La risposta che si ottiene può essere, in genere, dettagliata mediante “drill-down”. Ma questo dettaglio non è altro che una nuova domanda con parametri diversi a cui si aspetta una risposta specifica.
In tutte le analisi tradizionali la base dati è vista come un semplice in serbatoio informativo “passivo” che si limita a rispondere a tali domande. È l’utente, invece, il vero protagonista in quanto è lui che deve trovare le domande giuste da porre. Quindi, nelle analisi tradizionali, se l’utente non pone una domanda specifica non otterrà mai la risposta a tale domanda specifica.
Alcune delle analisi tradizionali lavorano con una domanda per volta altre, tra cui in particolare l’analisi dimensionale, portano avanti numerose domande, ma sempre secondo lo schema in cui la base di dati fornisce le risposte solamente alle domande che sono state formulate.
Nelle analisi effettuate mediante data mining si hanno invece degli algoritmi che, in maniera automatica, procedono cercando degli schemi e quindi, in questo caso, il quesito dell’utente è molto generico e il database diventa, invece, il vero attore che, grazie agli algoritmi di mining, riorganizza i dati cercando delle forme che siano più “interessanti”, che siano più “intime”, che siano più “utili” di quelle che forniscono le analisi tradizionali.
In sintesi, il data mining aggiunge alle analisi tradizionali quello che a loro manca: permette di scoprire dei fatti prima sconosciuti, permette di riorganizzare in forma fruibile gigantesche raccolte informative per risolvere problemi troppo vasti o troppo complessi per poterli affrontare direttamente, evidenzia aspetti attuali che richiedono l’attenzione dell’azienda o che divergano dalle previsioni fatte, predire il futuro.
Il data mining, in definitiva, è una tecnica di analisi dei dati in cui si lascia il sistema informatico libero di fornire quelle informazioni che ritiene possano essere interessanti per il problema da affrontare.
In quest’ottica la macchina diventa uno strumento che mette a disposizione dell’utente le sue capacità elaborative: la capacità di scoprire schemi, la capacità di classificarli, la capacità di prendere decisioni e la capacità di predire il futuro, ossia tutte quelle competenze che sono tipiche del ragionamento.
Questo non significa che le macchine hanno acquisito un’intelligenza ma che sono comunque in grado, per molti aspetti, di “intellìgere”, ossia di “leggere dentro” alle informazioni che si hanno per tirarne fuori le caratteristiche più profonde, più intime, future, più essenziali, più rappresentative.

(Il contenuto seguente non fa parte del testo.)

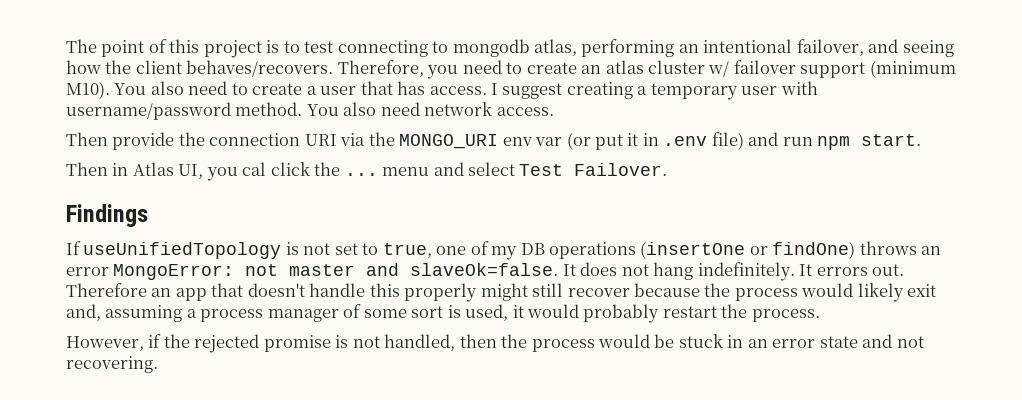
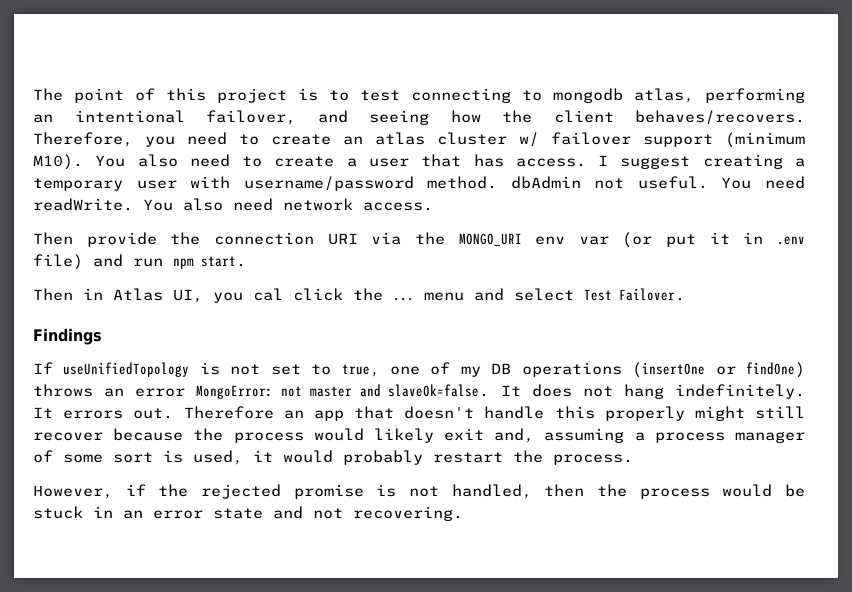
(303, 109) none -> [510,176,805,189] [33,198,133,211] dbAdmin not useful. You need readWrite.

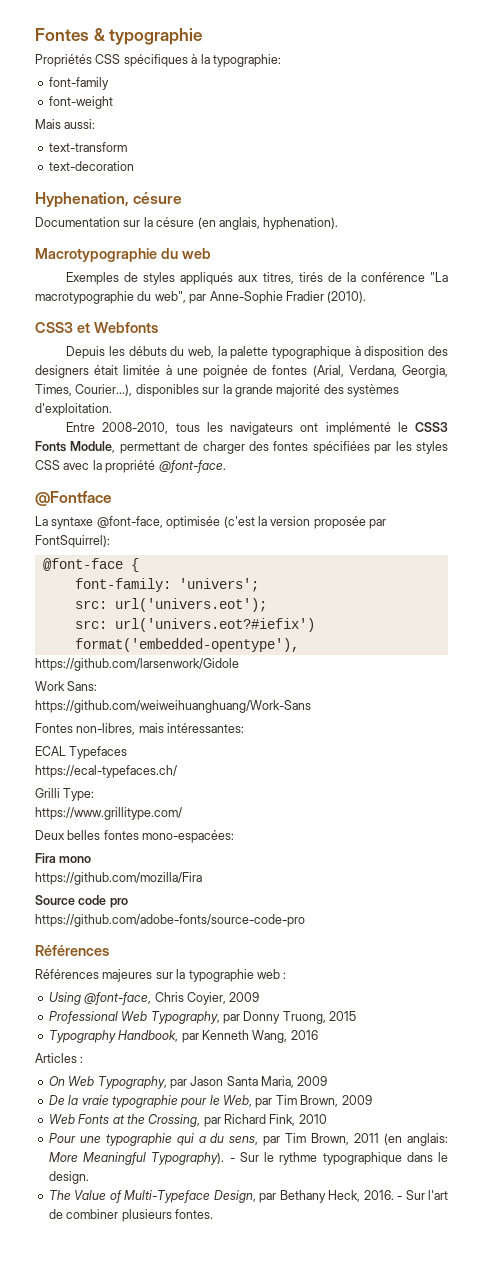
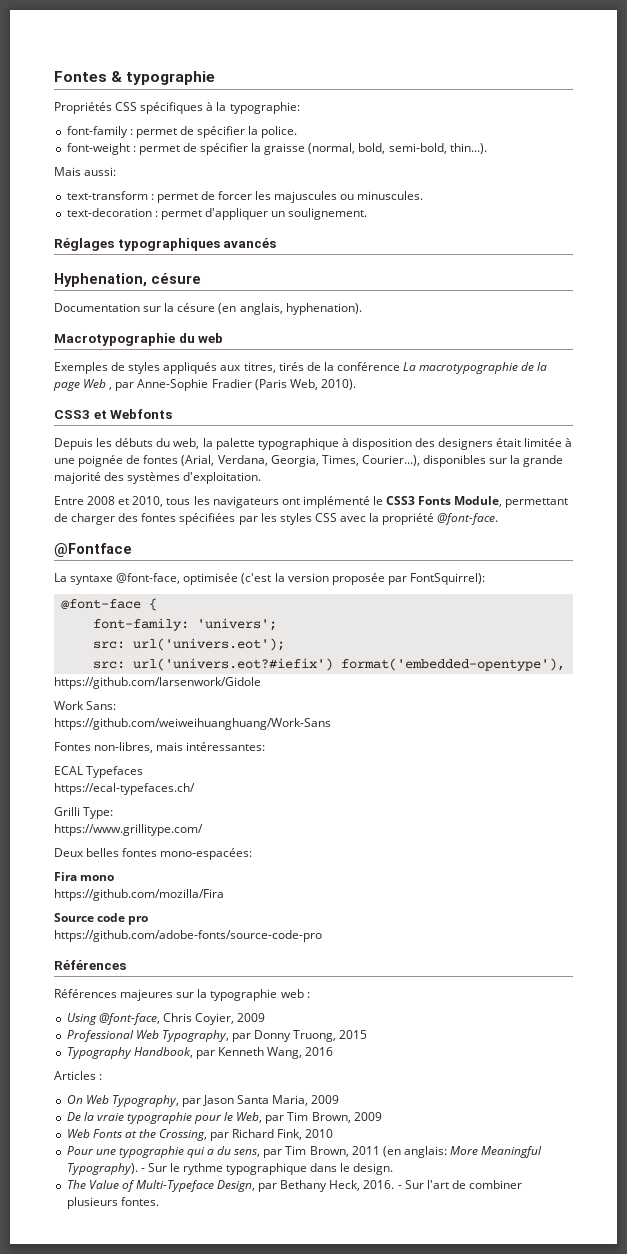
[48,96,113,109] [35,119,96,129] [48,142,127,152] [48,161,134,171] // font-weight // Mais aussi: // text-transform // text-decoration -> [129,126,298,138] [66,143,487,155] [54,167,117,176] [66,191,424,203] [66,208,368,220] [54,238,277,251] : permet de spécifier la police. // font-weight : permet de spécifier la graisse (normal, bold, semi-bold, thin...). // Mais aussi: // text-transform : permet de forcer les majuscules ou minuscules. // text-decoration : permet d'appliquer un soulignement. // Réglages typographiques avancés
[429,272,448,282] [35,291,367,304] "La macrotypographie du web", par Anne-Sophie Fradier (2010). -> [403,362,548,374] [53,379,356,391] La macrotypographie de la page Web , par Anne-Sophie Fradier (Paris Web, 2010).
[102,422,169,434] 2008-2010, -> [87,496,164,507] 2008 et 2010,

Tutto questo non significa che l’analista che utilizzi il data mining debba essere ignorante dell’argomento su cui va a lavorare ma, anzi, significa esattamente il contrario: avere un analista che conosca bene il proprio dominio di business è fondamentale ma questa competenza deve essere completata con la necessaria elasticità e apertura mentale per poter accogliere quello che di nuovo la macchina sarà in grado di proporre.